Start of Available data

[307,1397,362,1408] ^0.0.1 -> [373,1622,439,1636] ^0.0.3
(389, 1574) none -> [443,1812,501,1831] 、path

End of Available data
Start of Available data

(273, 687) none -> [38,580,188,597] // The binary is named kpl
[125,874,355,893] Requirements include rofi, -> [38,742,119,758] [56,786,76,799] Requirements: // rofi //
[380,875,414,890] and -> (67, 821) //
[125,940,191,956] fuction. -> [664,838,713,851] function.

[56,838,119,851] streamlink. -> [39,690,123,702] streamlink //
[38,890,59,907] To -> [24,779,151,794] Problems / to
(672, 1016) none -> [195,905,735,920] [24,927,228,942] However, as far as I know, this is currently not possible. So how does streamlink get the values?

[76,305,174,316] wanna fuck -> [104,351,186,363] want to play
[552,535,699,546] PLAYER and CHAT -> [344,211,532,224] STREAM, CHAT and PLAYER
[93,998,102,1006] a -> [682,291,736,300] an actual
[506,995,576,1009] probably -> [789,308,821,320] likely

End of Available data
Start of Available data

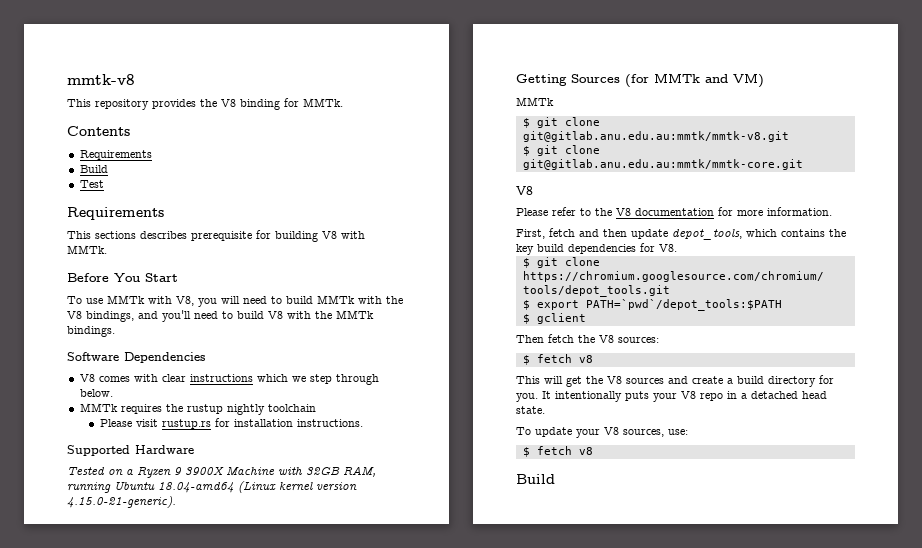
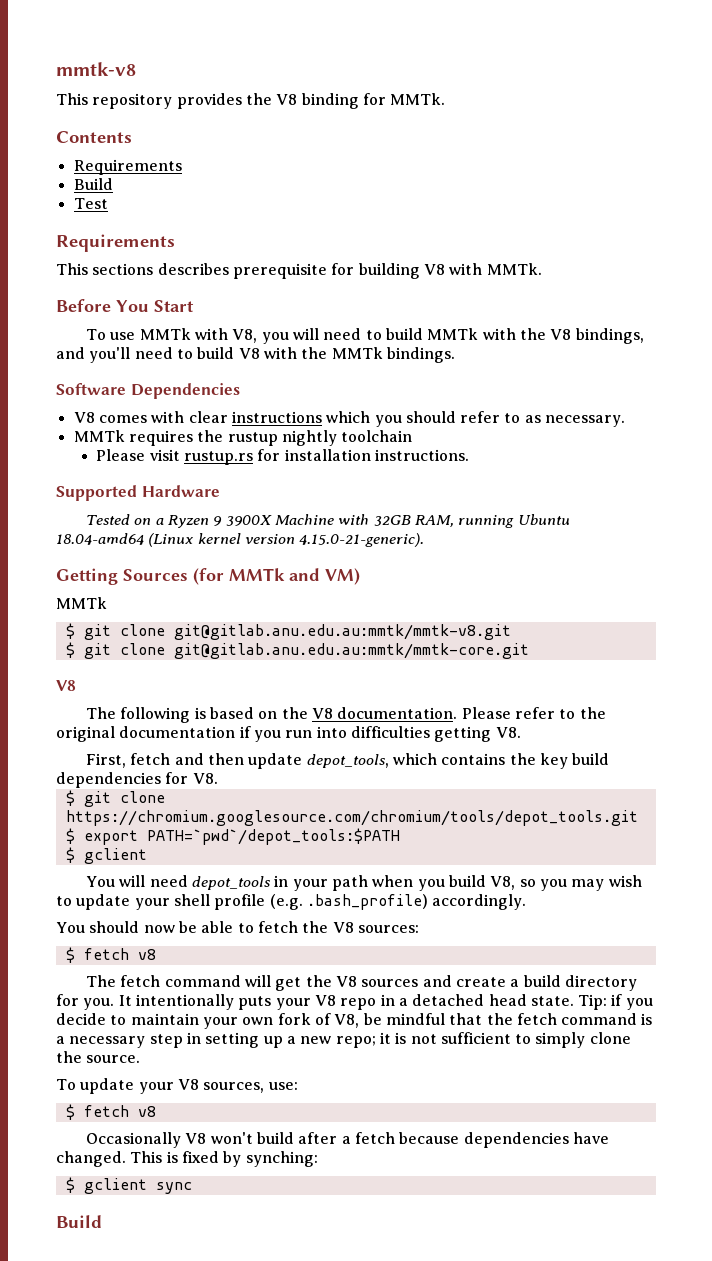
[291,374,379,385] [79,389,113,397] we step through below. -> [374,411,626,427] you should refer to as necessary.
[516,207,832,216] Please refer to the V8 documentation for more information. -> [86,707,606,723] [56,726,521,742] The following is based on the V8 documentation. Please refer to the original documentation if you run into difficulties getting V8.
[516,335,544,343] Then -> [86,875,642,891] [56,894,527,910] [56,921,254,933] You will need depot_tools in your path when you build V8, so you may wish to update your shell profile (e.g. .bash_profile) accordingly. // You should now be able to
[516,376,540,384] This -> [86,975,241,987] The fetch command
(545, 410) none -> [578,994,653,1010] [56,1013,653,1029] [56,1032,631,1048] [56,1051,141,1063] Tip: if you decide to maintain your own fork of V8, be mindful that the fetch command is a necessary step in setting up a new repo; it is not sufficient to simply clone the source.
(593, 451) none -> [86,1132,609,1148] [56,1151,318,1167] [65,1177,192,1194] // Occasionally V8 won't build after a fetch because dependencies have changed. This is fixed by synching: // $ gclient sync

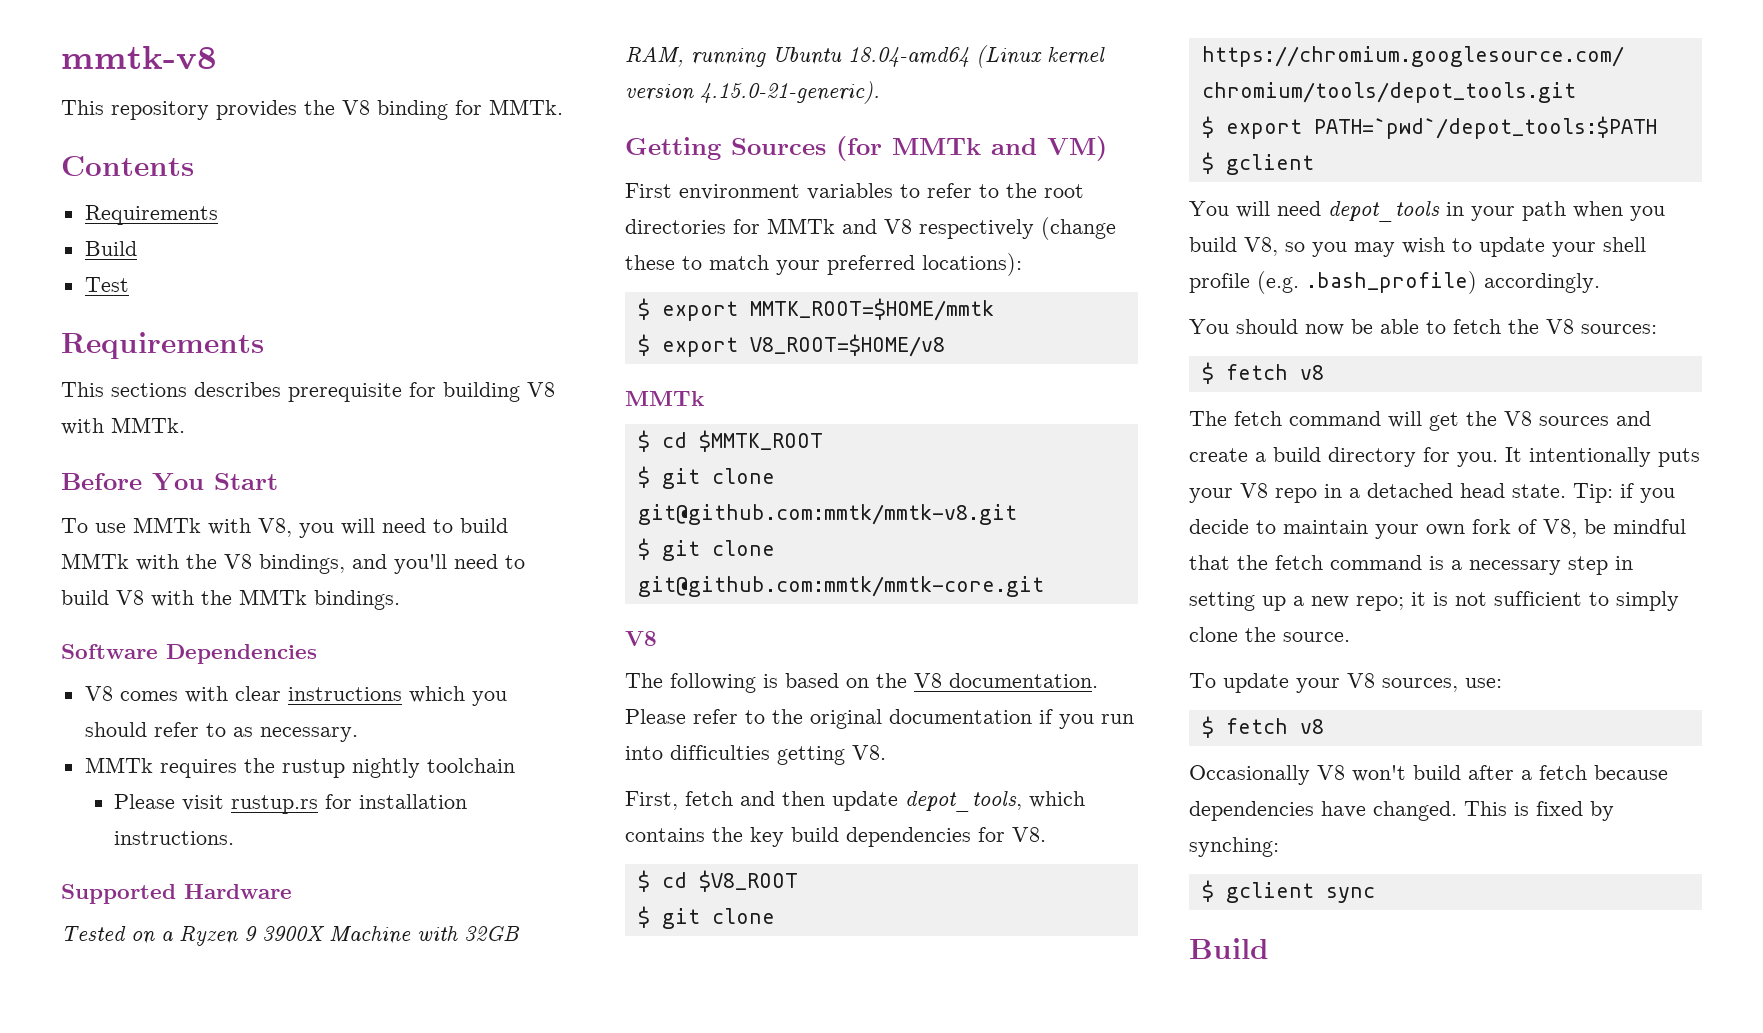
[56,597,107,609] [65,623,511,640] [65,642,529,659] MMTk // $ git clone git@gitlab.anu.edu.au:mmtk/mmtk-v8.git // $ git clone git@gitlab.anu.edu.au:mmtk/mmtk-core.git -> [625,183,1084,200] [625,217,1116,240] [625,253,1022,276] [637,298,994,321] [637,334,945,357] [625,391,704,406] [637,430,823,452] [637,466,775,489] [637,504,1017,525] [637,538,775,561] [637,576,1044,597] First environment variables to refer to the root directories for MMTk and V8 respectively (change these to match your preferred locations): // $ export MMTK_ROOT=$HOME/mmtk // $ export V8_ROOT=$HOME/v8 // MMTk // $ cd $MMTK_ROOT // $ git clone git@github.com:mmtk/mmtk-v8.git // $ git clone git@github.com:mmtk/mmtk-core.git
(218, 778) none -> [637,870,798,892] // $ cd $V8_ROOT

End of Available data

▶ Your objective
In the listing above, find the line containing "(672, 1016) none" and the line containing "[76,305,174,316] wanna fuck", then quote both, plus every line between them, exactly as written.

▶ Solution for this exercise
(672, 1016) none -> [195,905,735,920] [24,927,228,942] However, as far as I know, this is currently not possible. So how does streamlink get the values?

[76,305,174,316] wanna fuck -> [104,351,186,363] want to play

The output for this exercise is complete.